Of the $6.49 billion paid to physicians and hospitals in 2014, physicians have disputed only $5.06 million in general payments and $13.16 million in research payments, according to 2014 data reported by the CMS .

Dr. Daniel G. Clair
 

 

Dr. Daniel G. Clair, chair of vascular surgery at the Cleveland Clinic, commented that contrary to what the analysis suggests, it isn’t easy to distinguish between research dollars and nonresearch dollars and between payments made to an institution versus those made to an individual.

“I work for a facility where I am a salaried professional and contracts for some of these things are negotiated between the institution and the company.
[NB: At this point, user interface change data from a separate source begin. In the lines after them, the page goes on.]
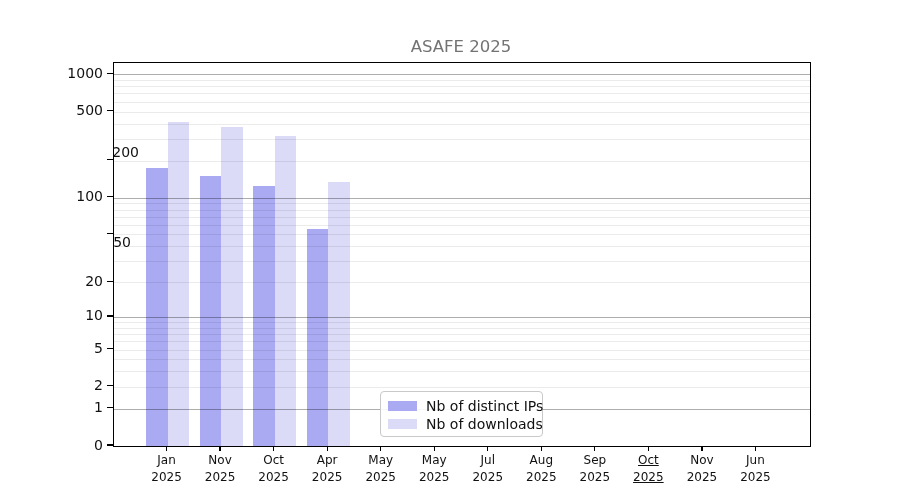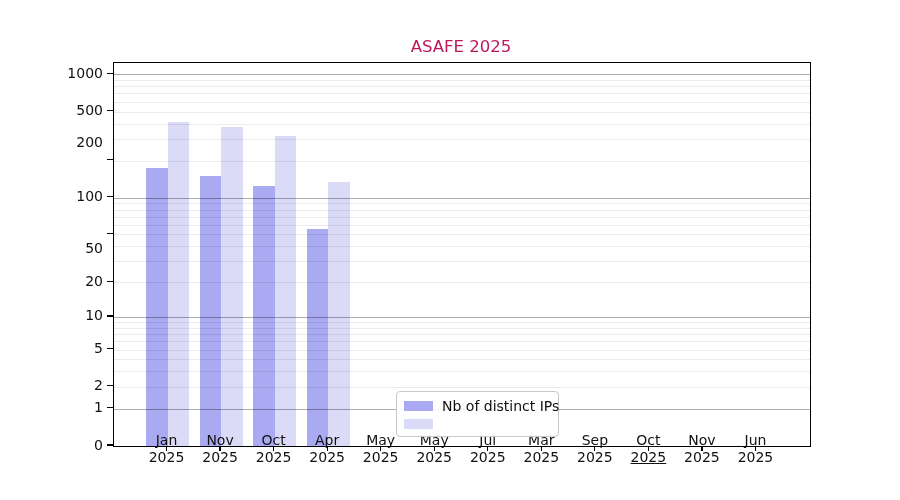--- a/index.html
+++ b/index.html
@@ -9,7 +9,7 @@
   }
   .title{
     position:absolute;left:113px;top:37px;width:696px;text-align:center;
-    font-size:16.5px;color:#be185d;
+    font-size:16.5px;color:#737373;
   }
   .plot{
     position:absolute;left:113px;top:62px;width:696px;height:383px;

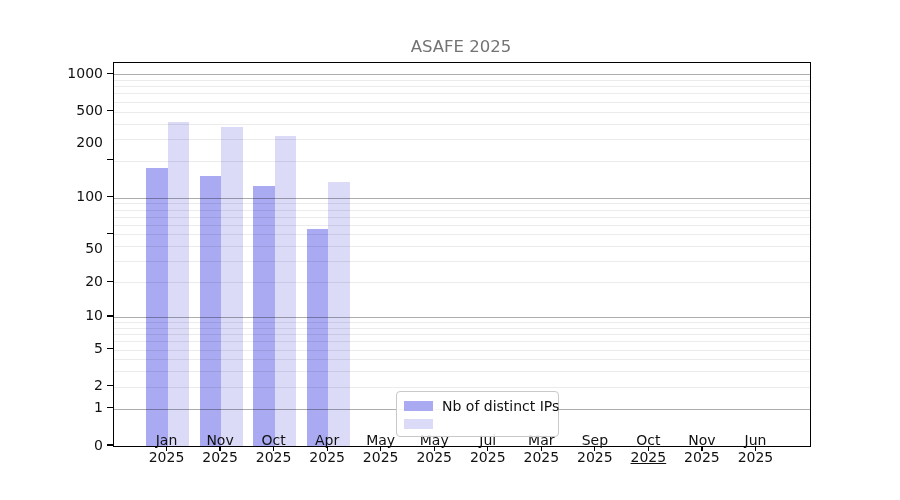--- a/index.html
+++ b/index.html
@@ -104,7 +104,7 @@
       <div class="ytick-mark" style="top: 72.7062px;"></div>
       <div class="ytick-label" style="top: 103.044px;">500</div>
       <div class="ytick-mark" style="top: 109.944px;"></div>
-      <div class="ytick-label" style="top: 135px;">200</div>
+      <div class="ytick-label" style="top: 145px; margin-left: 36px;">200</div>
       <div class="ytick-mark" style="top: 159.08px;"></div>
       <div class="ytick-label" style="top: 189.205px;">100</div>
       <div class="ytick-mark" style="top: 196.105px;"></div>

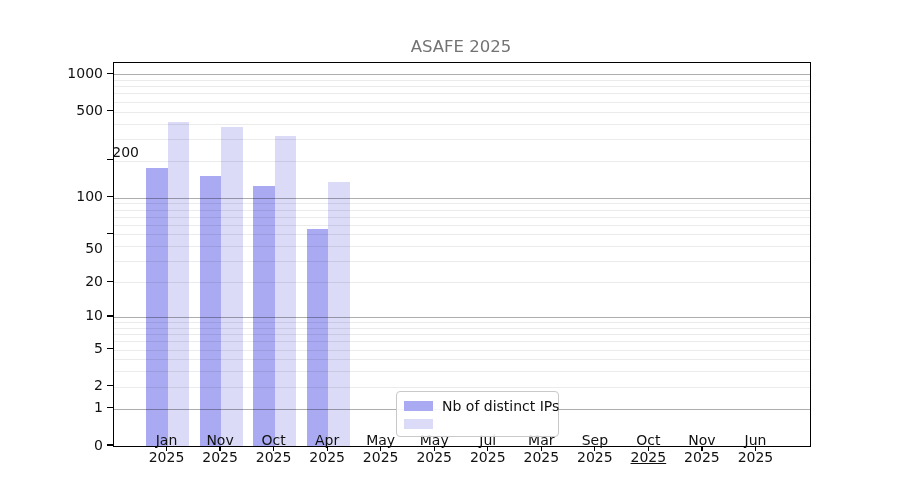--- a/index.html
+++ b/index.html
@@ -108,7 +108,7 @@
       <div class="ytick-mark" style="top: 159.08px;"></div>
       <div class="ytick-label" style="top: 189.205px;">100</div>
       <div class="ytick-mark" style="top: 196.105px;"></div>
-      <div class="ytick-label" style="top: 241px;">50</div>
+      <div class="ytick-label" style="top: 235px; margin-left: 28px;">50</div>
       <div class="ytick-mark" style="top: 232.866px;"></div>
       <div class="ytick-label" style="top: 273.703px;">20</div>
       <div class="ytick-mark" style="top: 280.603px;"></div>

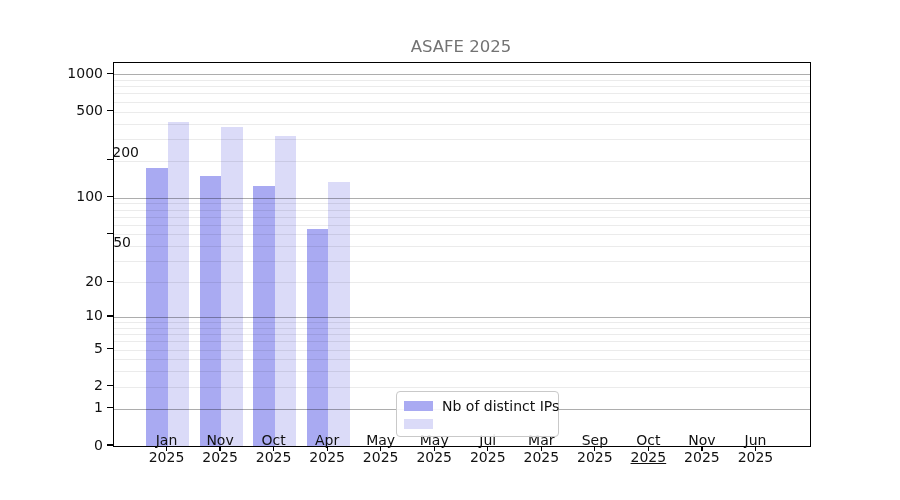--- a/index.html
+++ b/index.html
@@ -34,7 +34,7 @@
     position:absolute;left:266px;top:328px;width:163px;height:46px;
     background:rgba(255,255,255,0.9);border:1px solid #c9c9c9;border-radius:4px;
     box-sizing:border-box;padding:5px 8px 4px 7px;display:flex;
-    flex-direction:column;justify-content:space-between;z-index:5;margin-left:16px;
+    flex-direction:column;justify-content:space-between;z-index:5;
   }
   .legend-row{display:flex;align-items:center;height:18px;}
   .swatch{width:29px;height:10px;display:inline-block;margin-right:9px;flex:0 0 auto;}

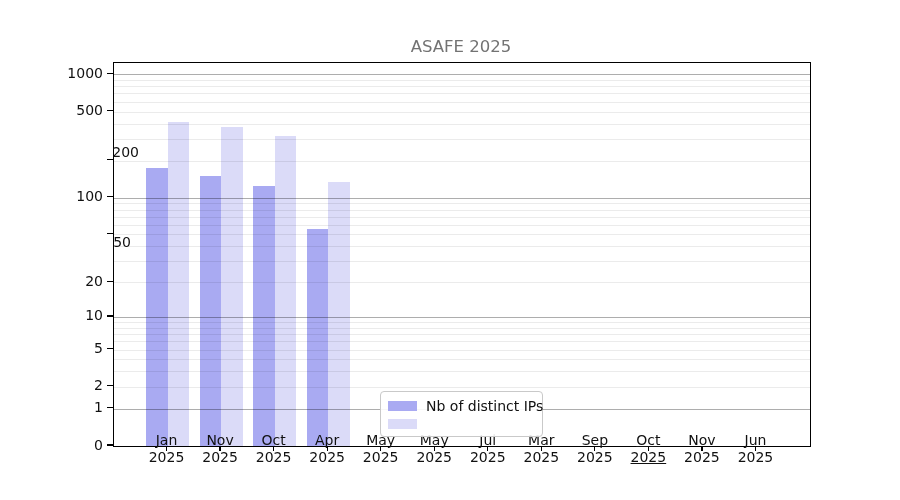--- a/index.html
+++ b/index.html
@@ -95,6 +95,7 @@
       </div>
       <div class="legend-row">
         <span class="swatch" id="swatch-1" style="background: rgb(219, 219, 248);"></span>
+        <span class="legend-label">Nb of downloads</span>
       </div>
     </div>
   </div>

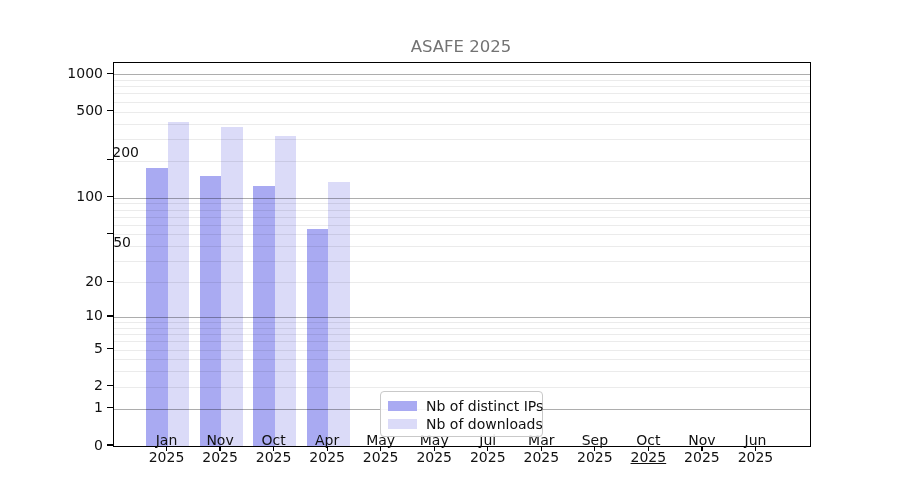--- a/index.html
+++ b/index.html
@@ -27,8 +27,8 @@
   .ytick-mark{position:absolute;width:6px;height:1.2px;background:#000;left:107px;}
   .xtick-mark{position:absolute;width:1.2px;height:5px;background:#000;top:446px;}
   .xtick-label{
-    position:absolute;top:432px;width:54px;text-align:center;
-    font-size:14px;line-height:17px;color:#111;white-space:nowrap;
+    position:absolute;top:452px;width:54px;text-align:center;
+    font-size:12px;line-height:17px;color:#111;white-space:nowrap;
   }
   .legend{
     position:absolute;left:266px;top:328px;width:163px;height:46px;

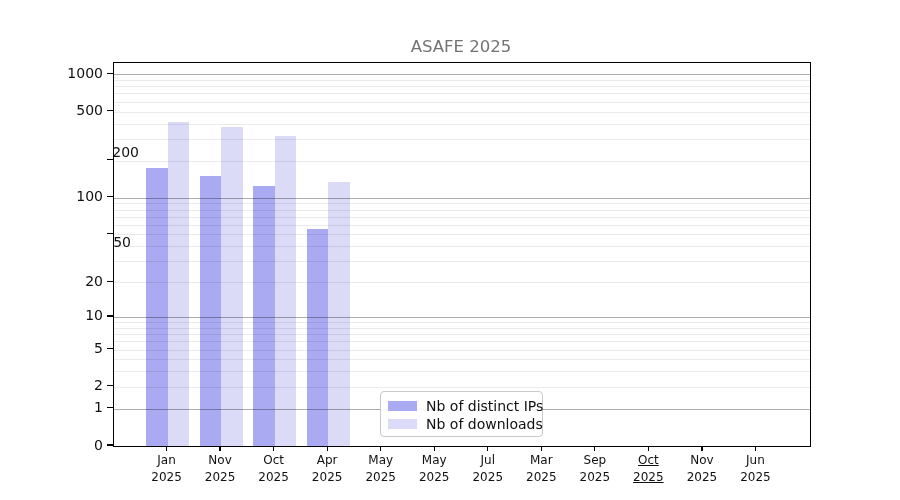--- a/index.html
+++ b/index.html
@@ -162,7 +162,7 @@
       </div>
       <div class="xtick-mark" style="left: 540.708px;"></div>
       <div class="xtick-label" style="left: 514.308px;">
-        <div>Mar</div>
+        <div>Aug</div>
         <div>2025</div>
       </div>
       <div class="xtick-mark" style="left: 594.246px;"></div>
I’m completely left out of it, but because I happen to be the individual who provides services, it looks like that money is coming to me,” he said.

To provide more transparency in payments, Dr. Blebea said he would recommend quantitative disclosure of industry payments at scientific meetings and in publications with reporting of a range of payments, such as less than $1,000, $1,000-$5,000, $5,001-$10,000, and more than $10,000, rather than specific amounts.

Dr. Blebea and Dr. Pipinos reported having no relevant financial disclosures. Dr. Clair reported serving on the data and safety monitoring board for Bard, as an advisory board member for Boston Scientific and Medtronic, and as a consultant for Endologix.